Stripe: It’s a mistake for tech firms to get too hung up on valuations

By Ben Lucas

Tech firms shouldn’t worry so much about valuations, the co-founder of Stripe has said, after the payments firm’s valuation was cut earlier this year.

Stripe cut its valuation to $50bn (£39bn) in March this year, which is well below its peak of $95bn back in 2021.

The valuation was slashed as it announced a new $6.5bn funding round from some of the firm’s existing shareholders, such as US venture capital firm Andreessen Horowitz and British investment management firm Baillie Gifford, as well as new investors including Goldman Sachs and two Singaporean state investors, Temasek and sovereign wealth fund GIC.

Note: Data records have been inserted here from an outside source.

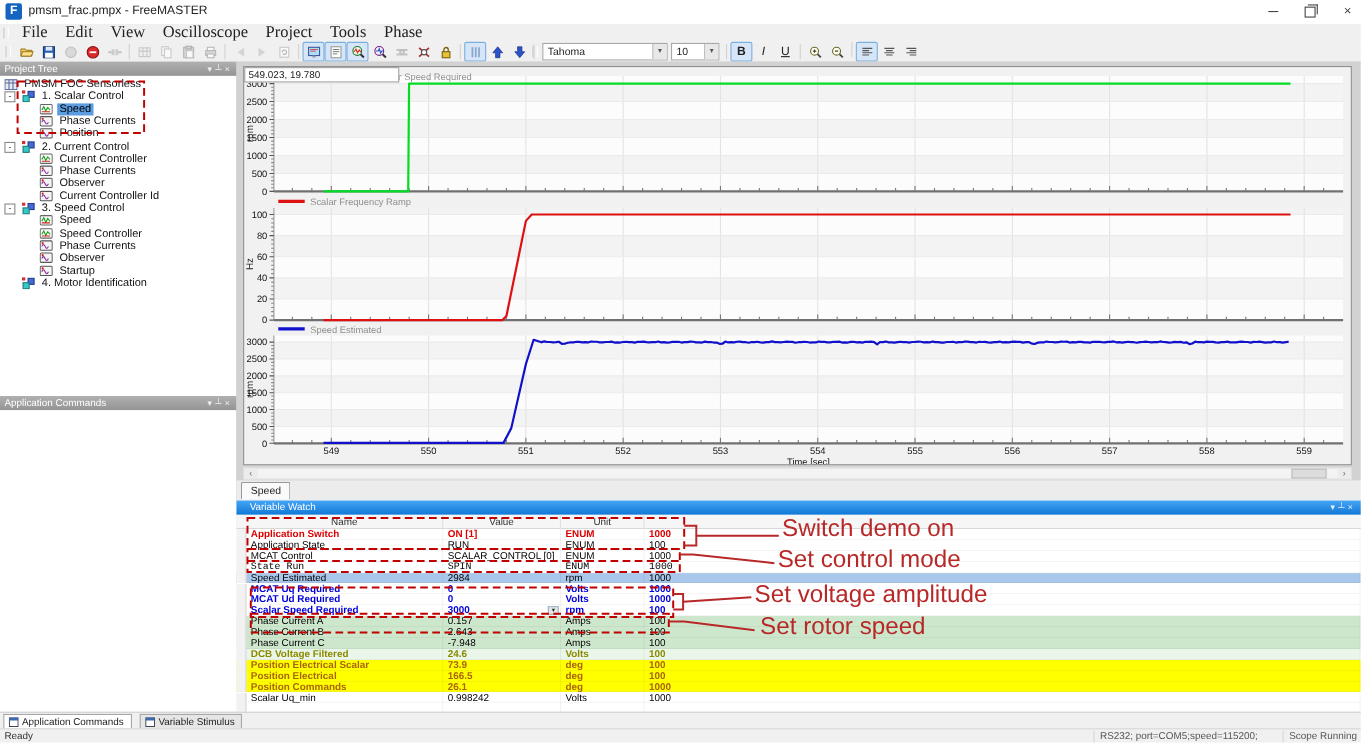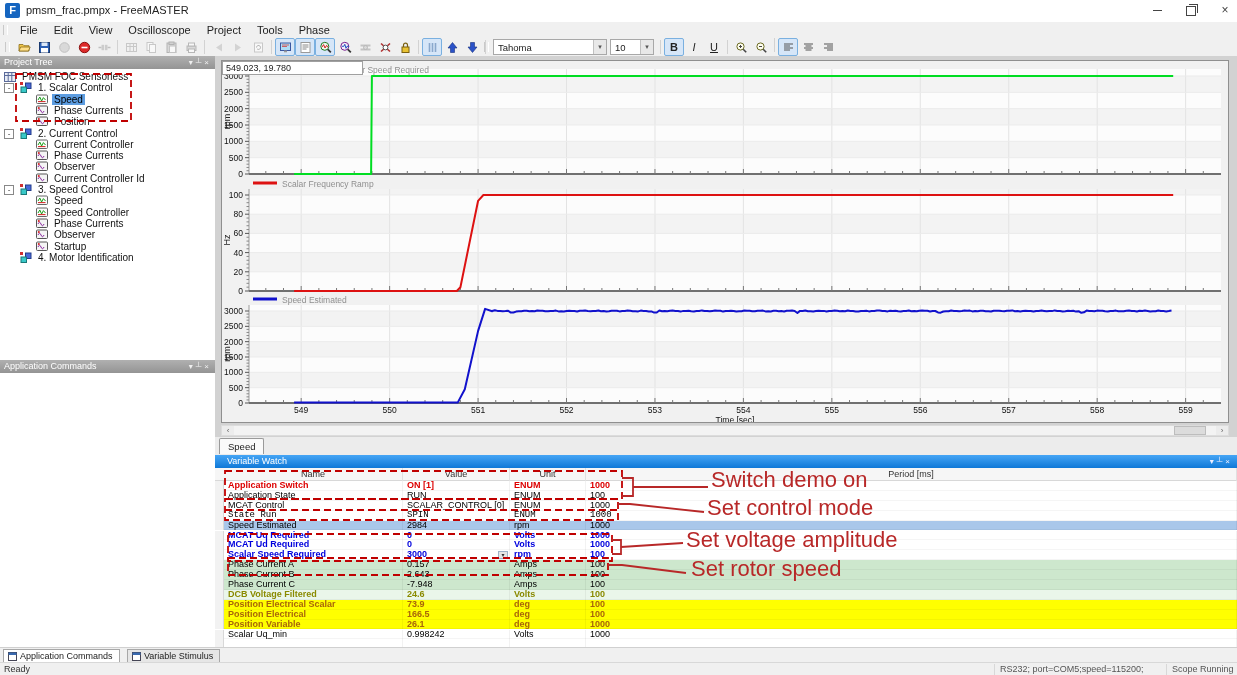"File" .menu-item { font-family: none -> Liberation Serif, serif; font-size: 11px -> 15px }
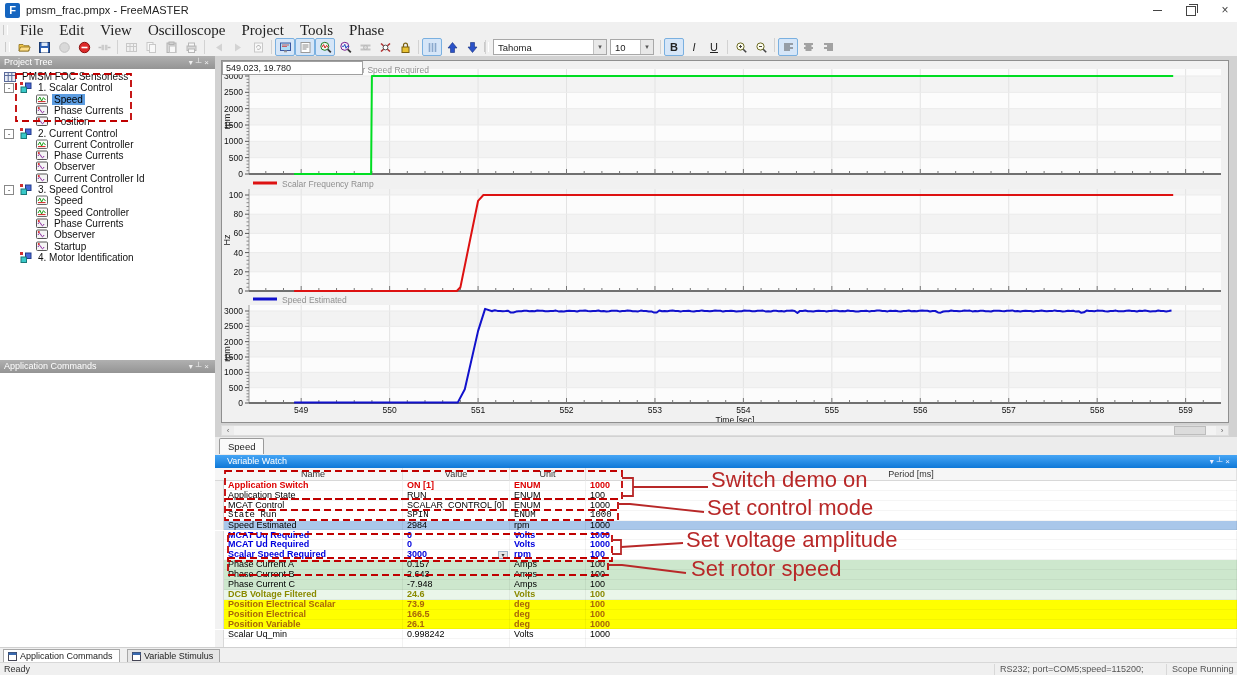"Period [ms]" div.whcell { html: <div>Period [ms]</div> -> none }
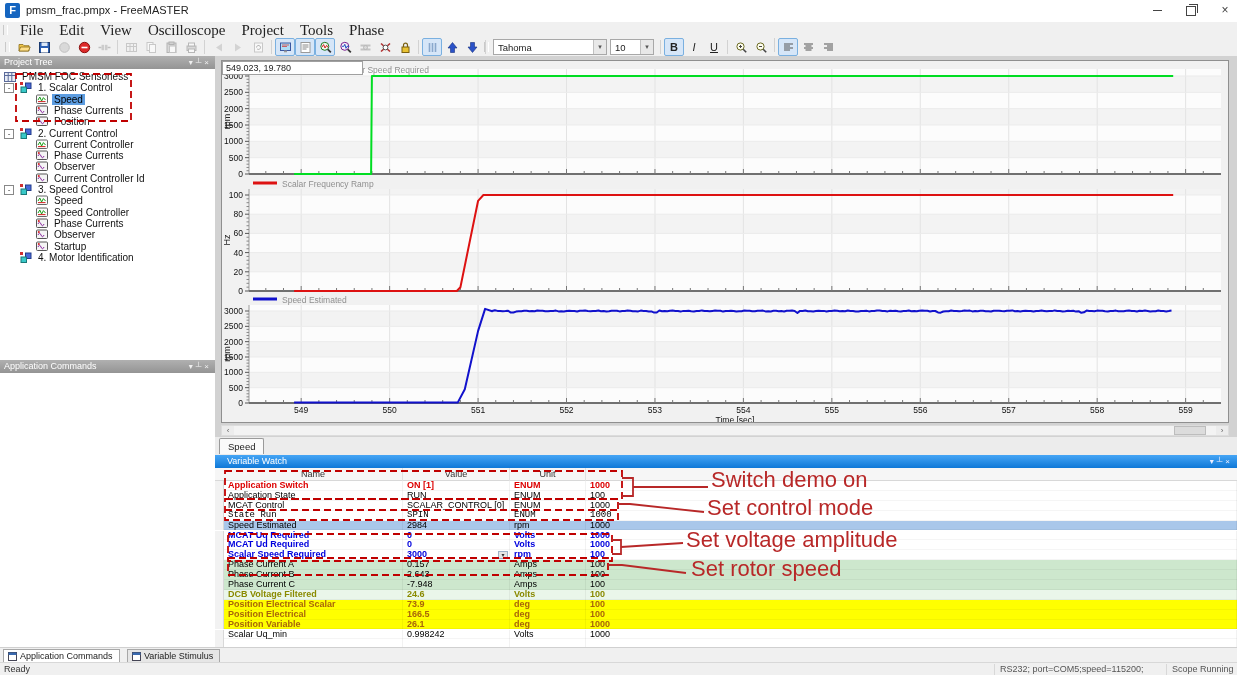"Position Variable" div.wcell { text: Variable -> Commands }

But co-founder of the Irish-American firm John Collison said he was unphased by the near 50 per cent drop in its valuation.

“Stocks prices go up, stock prices go down,” Collison said in an interview with The Sunday Times.

“A lot of high-growth companies have traded down 70, 80, 85 per cent in some cases,” he said.

“Even before the latest funding round, people inside Stripe – they’re very smart – were not expecting that the way Stripe was valued in 2021 was the way it would be valued in 2023,” he added.

“But also, you don’t feed your family with equity valuations. It’s really a mistake for founders to get caught up in all that,” he said.

Stripe has remained privately owned since it was founded in 2009, despite recurring speculation about a possible IPO.

But Collision insisted that option was not on the table. “We have no plans to go public,” he said.